Dairy farmers tighten their belts

3:27 pm on 29 August 2012

Dairy farmers say they will be tightening their belts and cutting costs to cope with the latest drop in Fonterra's projected payout.

The co-operative has reduced its forecast milk price by a further 25 cents on the opening price for the current season, to $5.25 per kilogram of milk solids, and lowered its forecast dividend by five cents a share to a range of 40-50 cents.

Fonterra chairman Sir Henry van der Heyden says the high New Zealand dollar is mostly to blame as it erodes recent gains seen in international dairy prices.

A large-scale Canterbury dairy farmer Bryan Beeston, who milks 3000 cows on three farms south of Ashburton, says the latest payout cut will blow his budget, which was already tight.

He estimates that combined with the reduced opening forecast for the season, it will cost him about $400,000 in farm income.

Mr Beeston says the drop in payout also hits the rural economy through reduced spending on farm services and retailers in rural centres.

Waikato dairy farmer, James Houghton, who's also the region's Federated Farmers president, says there's hope that international dairy prices will continue to lift, taking pressure off the milk price.
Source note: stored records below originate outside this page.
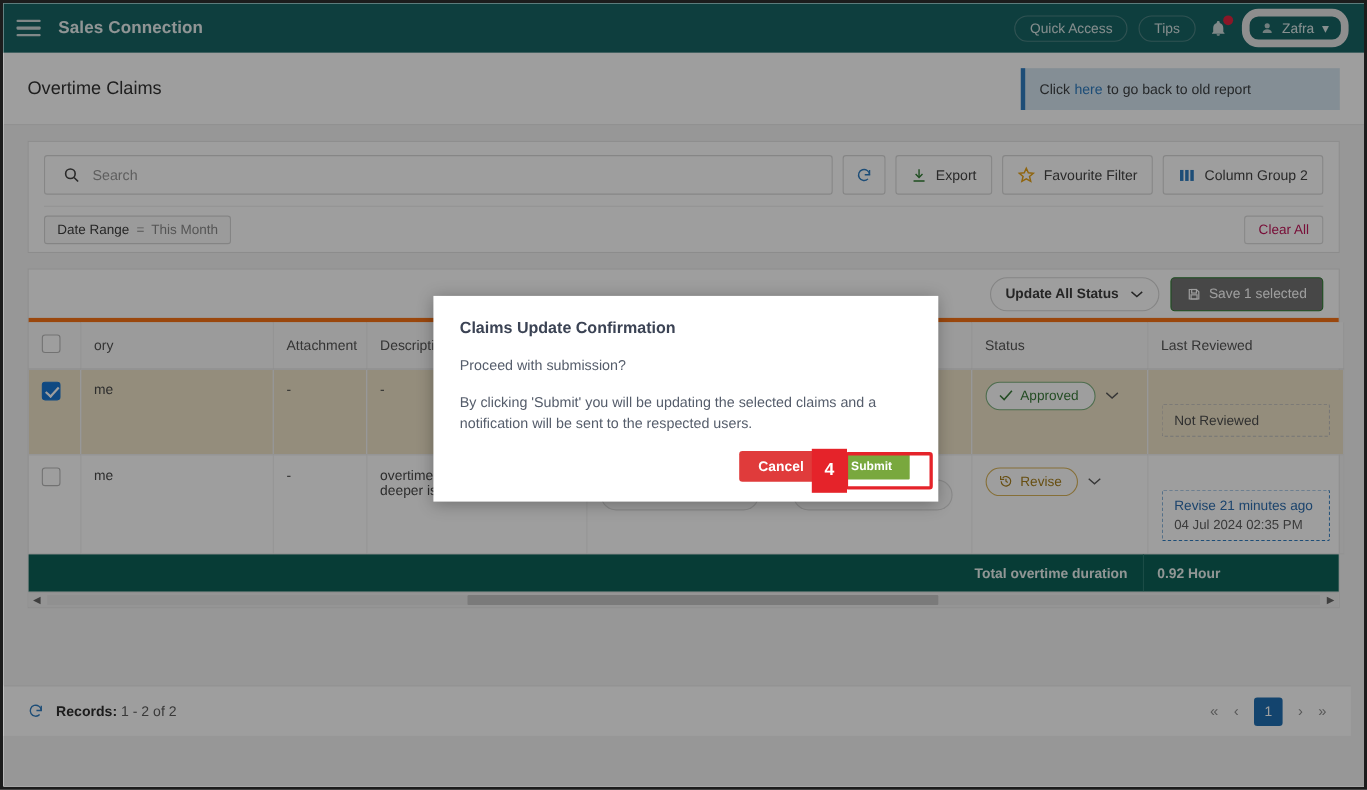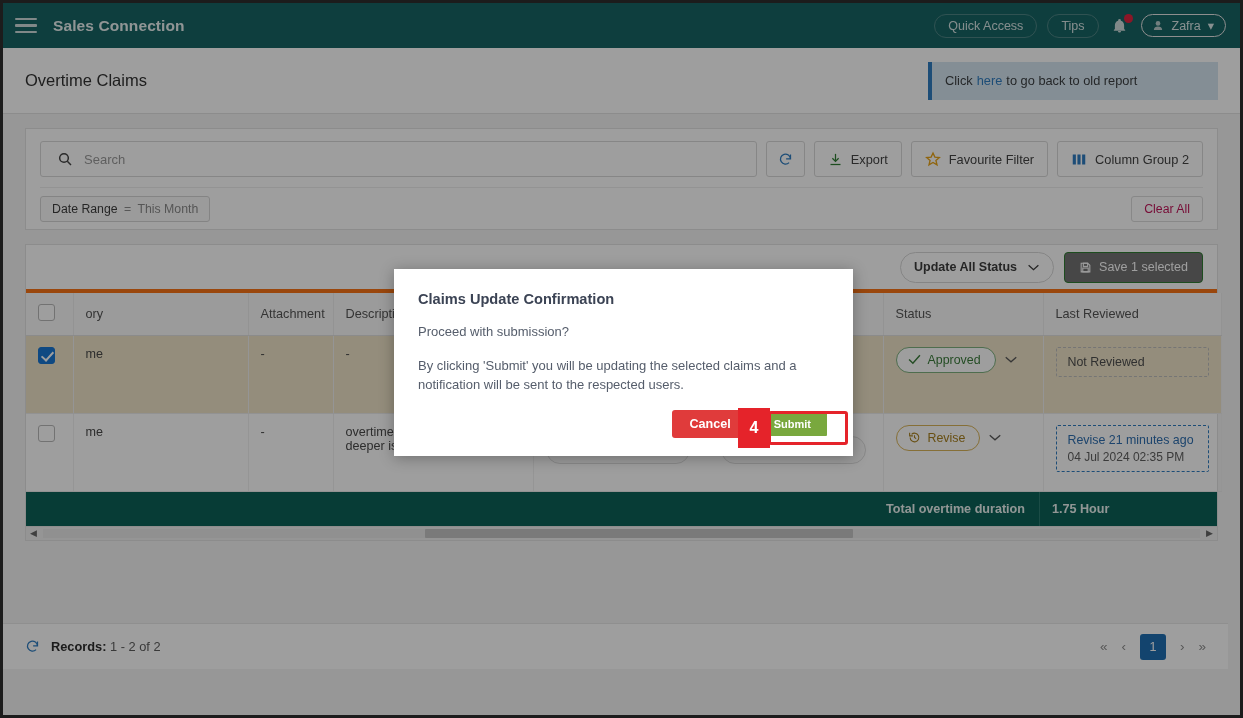--- a/index.html
+++ b/index.html
@@ -49,7 +49,7 @@
   .bell-dot { position:absolute; top:-1px; right:-2px; width:9px; height:9px; border-radius:50%; background:#e1253f; }
   .user-pill {
     display:flex; align-items:center; gap:7px;
-    border:1px solid #e5e5e5; border-radius:15px;
+    border:7px solid #e5e5e5; border-radius:15px;
     padding:3px 11px 3px 9px; font-size:12.5px; color:#dce9e9;
   }
   .avatar-ico { width:14px; height:14px; }

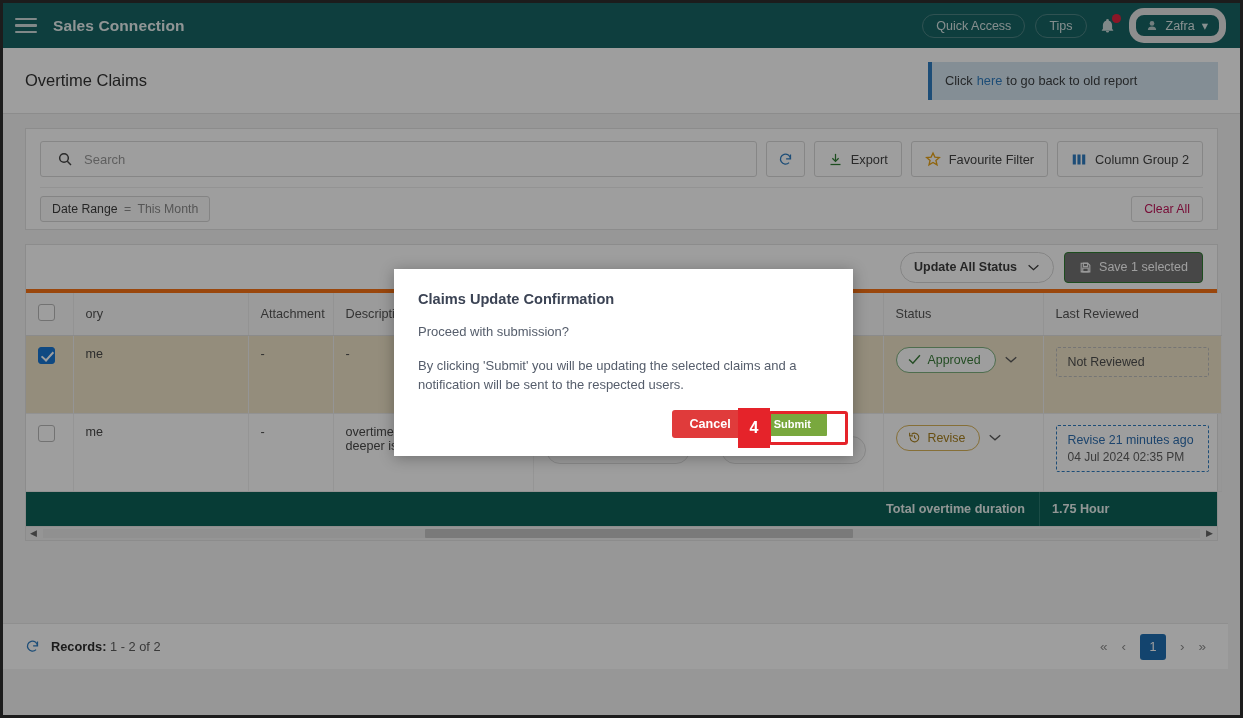--- a/index.html
+++ b/index.html
@@ -164,7 +164,7 @@
   .status-pill.revise { border:1px solid #d9b45a; color:#a8801f; }
   .dashed-box {
     border:1px dashed #bdbdbd; border-radius:2px; padding:7px 11px;
-    font-size:12.4px; color:#4e4e4e; background:transparent;
+    font-size:12.4px; color:#4e4e4e; background:transparent;margin-top:20px;
   }
   .dashed-box.blue { border:1px dashed #2f7dc1; }
   .dashed-box .lnk { color:#2f6fb0; display:block; }

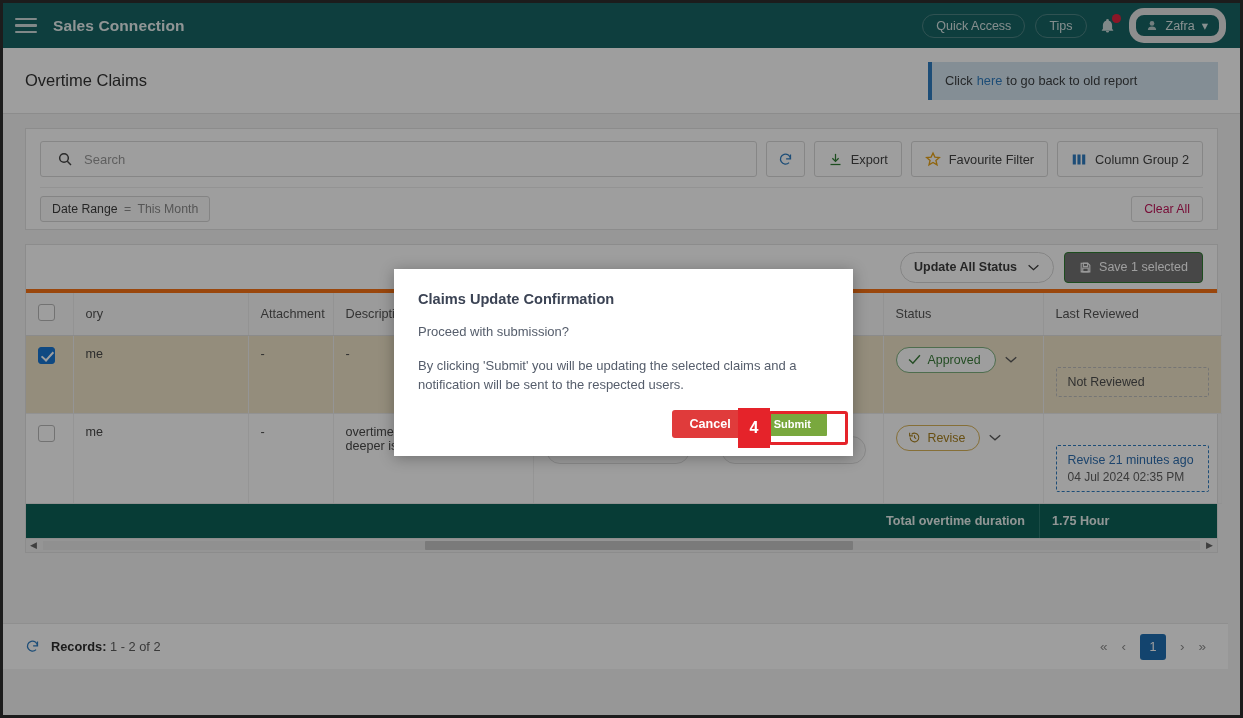--- a/index.html
+++ b/index.html
@@ -430,7 +430,7 @@
 
         <div class="totalrow">
           <div class="label">Total overtime duration</div>
-          <div class="value">1.75 Hour</div>
+          <div class="value">0.92 Hour</div>
         </div>
 
         <div class="hscroll">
But in the meantime, he says farmers will be putting away the cheque book to ride out the down turn.

Fonterra's farmer shareholders' council chair Ian Brown is putting a more positive spin on it.

Farmer resilience and some early signs of a turnaround in commodity prices should help to soften the announcement, he says.

And a 17% improvement in Global Dairy Trade prices in the last quarter is a positive sign that improvement may be just around the corner.

But Federated Farmers dairy chair Willy Leferink says the 30 cents/kg drop in Fonterra's projected payout range this early in the season will hurt.

He says the cut follows Westland Milk Products cutting its projected payout by 70 cents, reducing it to an estimated range of between $5 and $5.40/kg.

Mr Leferink says average farm working expenses, before interest and tax, are about $4.20/kg of milk solids, so the reduced payouts leave little or no "freeboard".

He is advising farmers scale down budgets to allow for a $5/kg payout and dust off emergency budgets from the 2008-9 season as a further guide.

Much of payout services $40bn debt - Labour

Labour Party primary industries spokesperson Damien O'Connor says total dairy industry debt has been assessed at $40 billion, and a large part of the milk payout is needed to service that debt.

He says with ever-increasing costs of production, many farmers will be squeezed by payouts below $5.50/kg.

"There's a small portion very highly indebted, there are of course a number who are secure, have been cautious," says Mr O'Connor, "but there are a growing number who have invested in the dairy industry, are optimistic about the future, but need a reasonable payout to service that debt and to make a profit."